### PROBLEM DESCRIPTION:
Find the line that contains "- Usile Wena (feat. SLCK WAV & Rory". Restate it and each following line exactly, through the end of the records.

[EXERCISE DATA Boundary: Start]

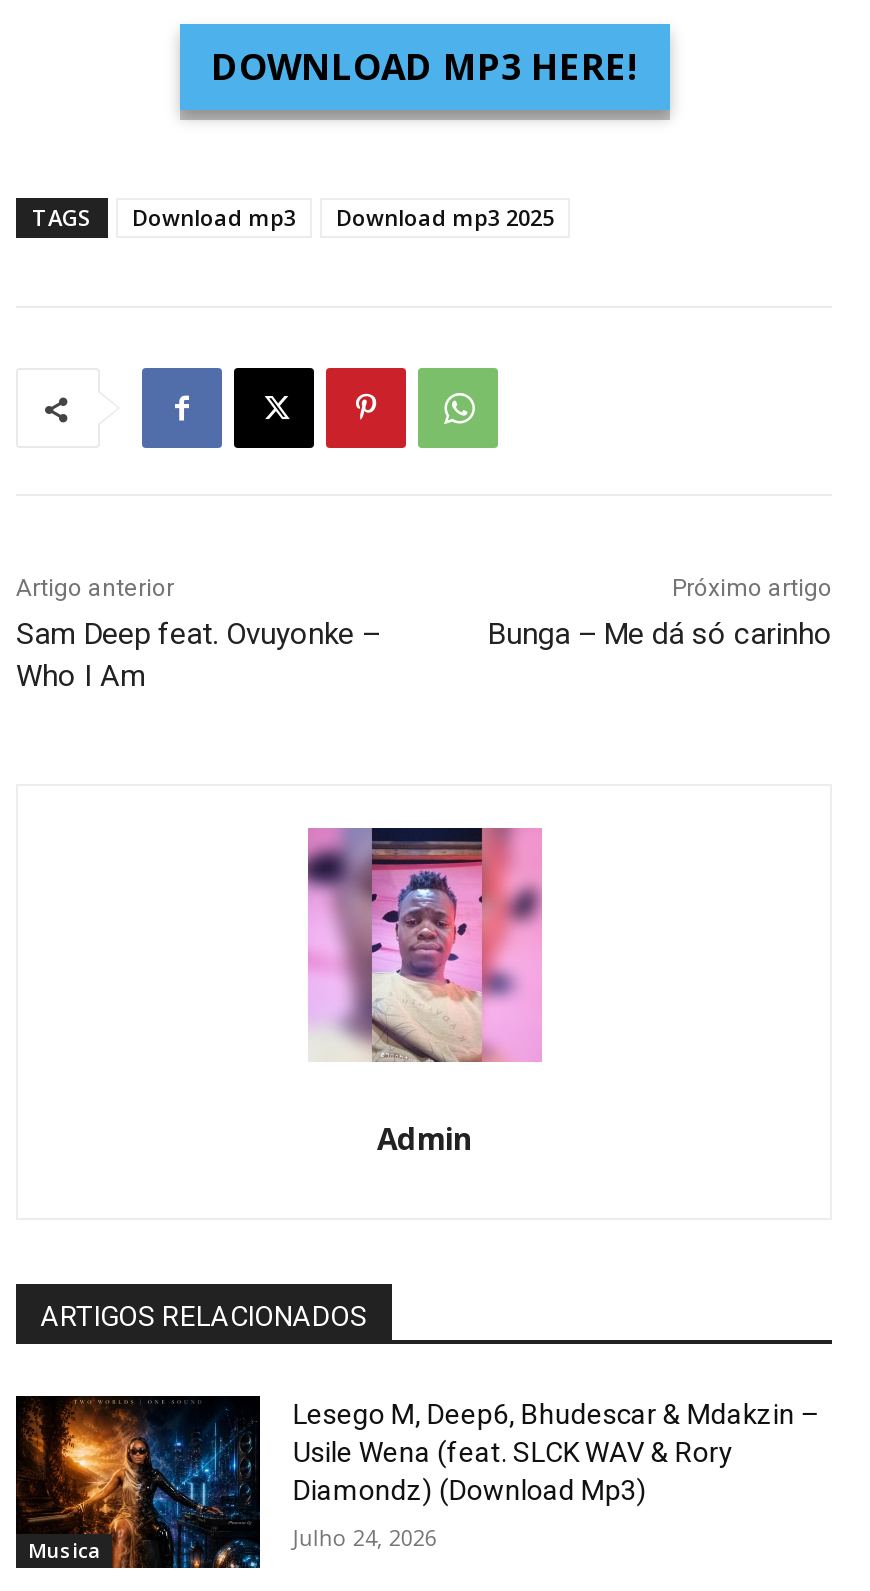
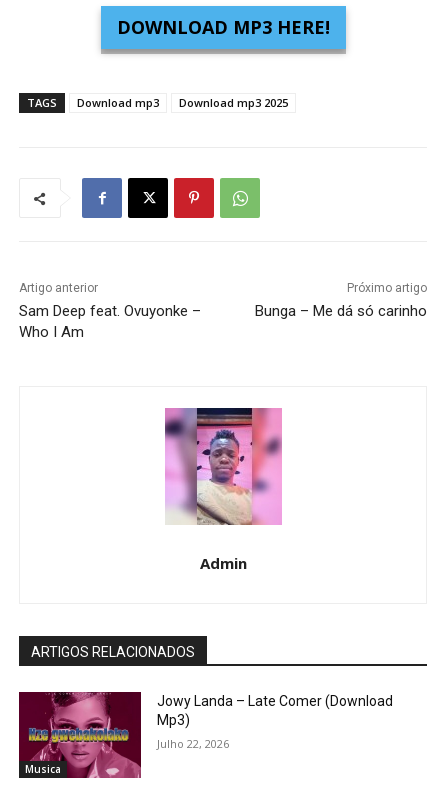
- [image]
- Lesego M, Deep6, Bhudescar & Mdakzin –
- Usile Wena (feat. SLCK WAV & Rory
- Diamondz) (Download Mp3)
+ [image]
+ Jowy Landa – Late Comer (Download
+ Mp3)

- Julho 24, 2026
+ Julho 22, 2026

[EXERCISE DATA Boundary: End]

### WRITTEN REPLY:
- Usile Wena (feat. SLCK WAV & Rory
- Diamondz) (Download Mp3)
+ [image]
+ Jowy Landa – Late Comer (Download
+ Mp3)

- Julho 24, 2026
+ Julho 22, 2026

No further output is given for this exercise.